Размер шрифта
-
+

Роковая страсть короля Миндовга (сборник) - стр. 3

Облачившись в тяжелую мантию из волчьего меха, государь занял место на троне. Гостю же вынесли отдельное кресло – подобная честь должна была показать, что хозяин уравнивает прибывшего с собой… Некоторое время друзья молчали, просто глядя друг другу в глаза. У постороннего созерцание такой сцены могло бы вызвать уверенность, что встретились отец и сын…

– Знаю доподлинно, что сначала он отправился на Волынь. И там в одном монастыре принял от местного игумена Григория монашеский постриг, – наконец начал о своем, то бишь о сыне, государь.

Угадав, что светлейший настроился жаловаться, князь Довмонт насторожился: все-таки он находился в компании с изворотливым, дерзким, даже беспощадным человеком. Действительно, король Миндовг бы из тех, верить кому было просто опасно. Он потому и нажил себе столько врагов, а друзей не заимел. Другое дело, что никто не сомневался в его талантах военачальника и руководителя государства. Когда-то он брал напором, жесткостью. Теперь же стал использовать иной метод – хитрость: воевал исключительно вне пределов Литвы, всеми способами, как ятвяги в свое время, избегал крупных стычек. Настороженность князя Довмонта объяснялась просто: он понимал, что тот, кто долгое время успешно противостоял крестоносцам, утирал нос самому Папе, будет всегда, во всех обстоятельствах оставаться тем, кем был, просто в каждом новом случае не посчитает для себя зазорным вырядиться в выгодную одежку…

– Ужасно переживаю за его выбор, – продолжал светлейший. – Для меня это тупик. Приняв постриг, мальчик отказался не столько от мирской жизни, сколько от претензии на полагающуюся ему по закону власть!

Гость мог бы рассыпаться в утешениях, но, как человек прагматичный, он знал, что из любой затруднительной ситуации имеется выход. Ему хотелось дать совет королю. За этим, собственно, он и прибыл в Варуту…

– Принял схиму, назвался Давидом, – тем временем продолжал несчастный отец. – Потом будто бы перебрался в Грецию, поселился на горе Афон, – лицо повелителя внезапно потемнело. Бедняга жизнь прожил – не знал, что такое пустить слезу. А тут глаза сами налились предательской влагой. – Какую неделю нет вестей! – схватившись за седую бороду, взвыл он. – Боюсь, что в живых уж нет!.. Враги!.. Кругом враги!.. Как услышат мое имя, так и хватаются за меч!.. И, кажется, пришло их время! Во всяком случае, теперь они знают, как ужалить меня!
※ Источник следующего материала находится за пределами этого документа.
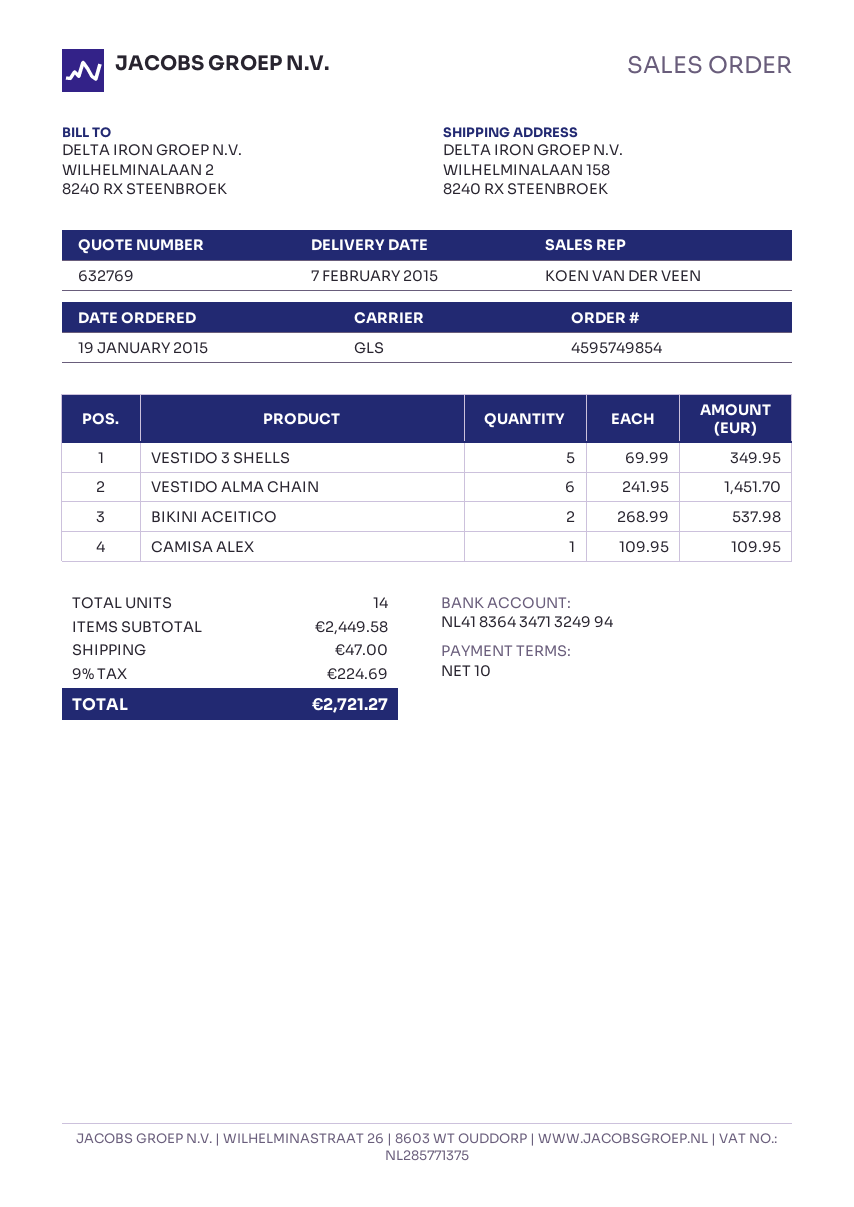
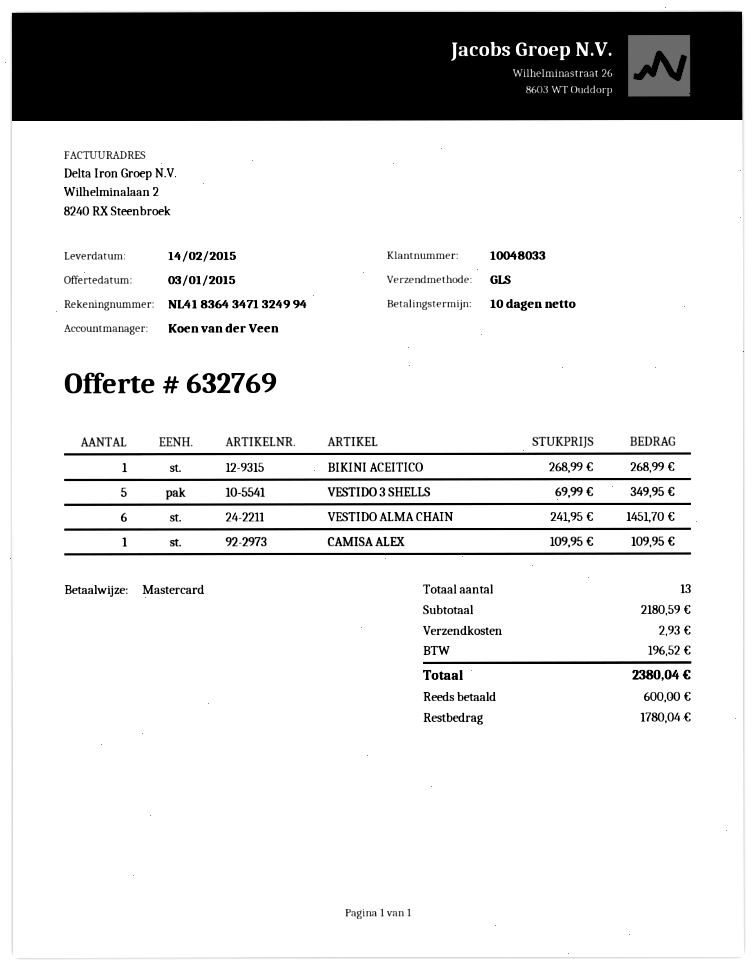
delivery date: 2015-02-07 -> 2015-02-14
BIKINI ACEITICO: 2 x 268.99 = 537.98 -> 1 x 268.99 = 268.99
total quantity: 14 -> 13
subtotal: 2449.58 -> 2180.59
shipping: 47.00 -> 2.93
tax: 224.69 -> 196.52
total: 2721.27 -> 2380.04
Почувствовав, что переживания несчастного искренни, гость стал успокаивать его.

– Ведая об осторожности вашего сына, его умении выбирать окружение себе, изобличать недругов, – прогудел он, – смею выразить уверенность, мой господин, что князь Войшелк в добром здравии и еще объявит о себе.

– Враги коварны, им не составит труда подобраться к доверчивому мальчику! – не унимался отец.
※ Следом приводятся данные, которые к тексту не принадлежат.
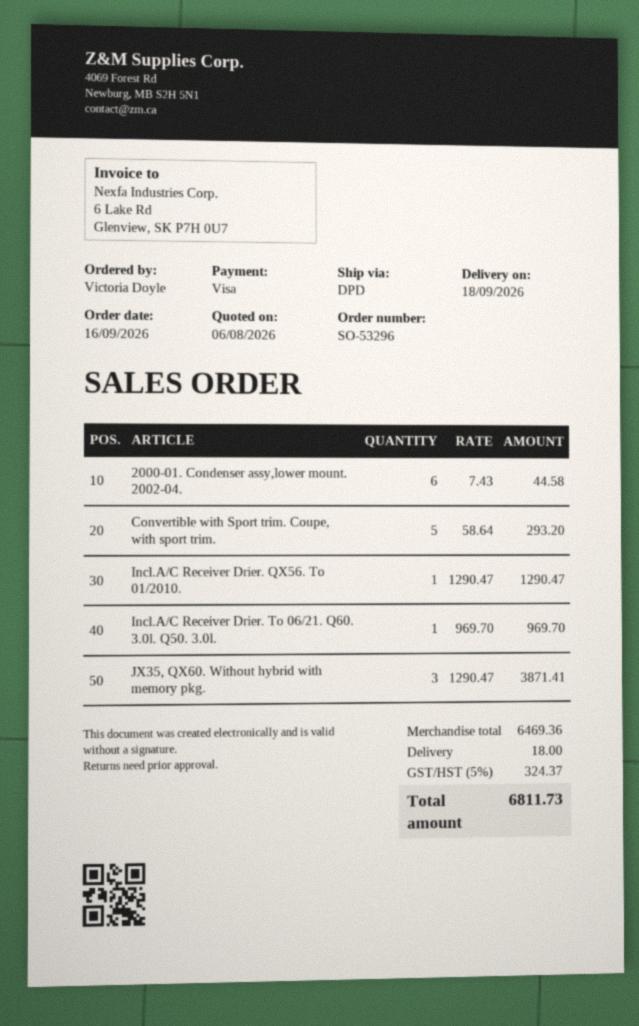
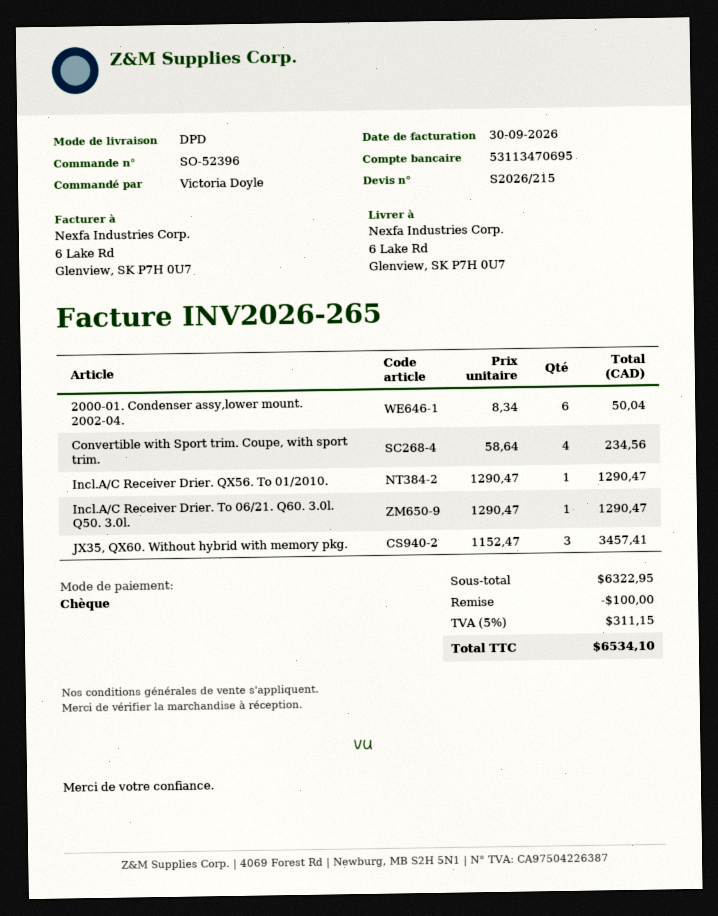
order number: SO-53296 -> SO-52396
payment method: Visa -> cheque
2000-01. Condenser assy,lower mount. 2002-04.: 6 x 7.43 = 44.58 -> 6 x 8.34 = 50.04
Convertible with Sport trim. Coupe, with sport trim.: 5 x 58.64 = 293.20 -> 4 x 58.64 = 234.56
Incl.A/C Receiver Drier. To 06/21. Q60. 3.0l. Q50. 3.0l.: 1 x 969.70 = 969.70 -> 1 x 1290.47 = 1290.47
JX35, QX60. Without hybrid with memory pkg.: 3 x 1290.47 = 3871.41 -> 3 x 1152.47 = 3457.41
subtotal: 6469.36 -> 6322.95
discount: none -> 100.00
shipping: 18.00 -> none
tax: 5% = 324.37 -> 5% = 311.15
total: 6811.73 -> 6534.10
– Это самообман, господин. Не преувеличивайте. С таким же успехом они могут подобраться и к вам.

– Я уже не представляю для них интереса! А вот покушаясь на Войшелка, они угрожают будущему выпестованной мною державы!
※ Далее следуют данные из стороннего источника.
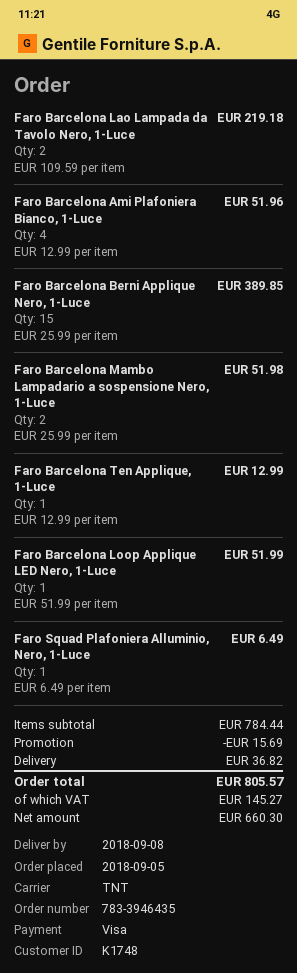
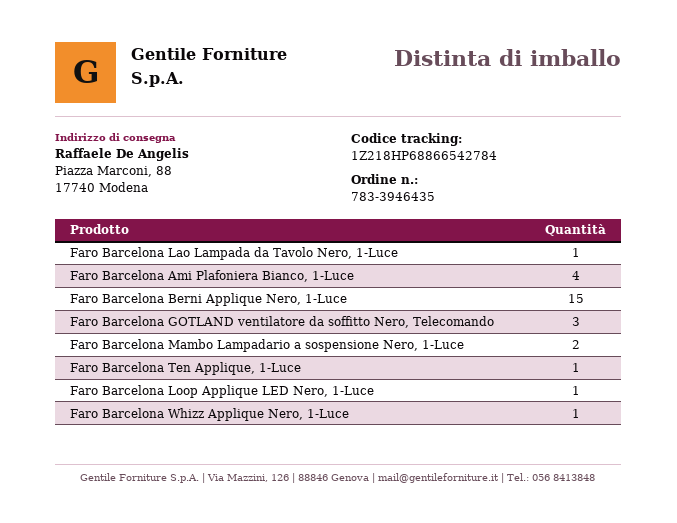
Faro Barcelona Lao Lampada da Tavolo Nero, 1-Luce: 2 -> 1
Faro Squad Plafoniera Alluminio, Nero, 1-Luce: 1 -> none
Faro Barcelona GOTLAND ventilatore da soffitto Nero, Telecomando: none -> 3
Faro Barcelona Whizz Applique Nero, 1-Luce: none -> 1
Король жаждал этих откровений. Он говорил – и с каждой фразой освобождался от угнетавшей его печали. Зная, что добродетель князя Довмонта целительна, он охотно черпал ее.

– Смею напомнить, мой король, – тем временем продолжал гость, – что сын ваш носит под сутаной кольчугу. Да и мечом владеет не хуже самого достойного воина.